Problem details: After reading the records, print them all again exactly as they stand.

Material to process:

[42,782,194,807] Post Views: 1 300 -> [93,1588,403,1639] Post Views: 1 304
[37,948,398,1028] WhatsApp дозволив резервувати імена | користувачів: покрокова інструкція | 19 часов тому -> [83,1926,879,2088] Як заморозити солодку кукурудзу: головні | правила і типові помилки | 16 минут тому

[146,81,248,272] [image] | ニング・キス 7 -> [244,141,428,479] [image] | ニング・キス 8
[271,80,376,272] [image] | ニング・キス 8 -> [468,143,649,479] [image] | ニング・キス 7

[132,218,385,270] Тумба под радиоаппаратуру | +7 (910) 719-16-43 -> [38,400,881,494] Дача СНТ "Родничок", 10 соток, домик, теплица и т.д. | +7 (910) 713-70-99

Solution for this task:
[42,782,194,807] Post Views: 1 300 -> [93,1588,403,1639] Post Views: 1 304
[37,948,398,1028] WhatsApp дозволив резервувати імена | користувачів: покрокова інструкція | 19 часов тому -> [83,1926,879,2088] Як заморозити солодку кукурудзу: головні | правила і типові помилки | 16 минут тому

[146,81,248,272] [image] | ニング・キス 7 -> [244,141,428,479] [image] | ニング・キス 8
[271,80,376,272] [image] | ニング・キス 8 -> [468,143,649,479] [image] | ニング・キス 7

[132,218,385,270] Тумба под радиоаппаратуру | +7 (910) 719-16-43 -> [38,400,881,494] Дача СНТ "Родничок", 10 соток, домик, теплица и т.д. | +7 (910) 713-70-99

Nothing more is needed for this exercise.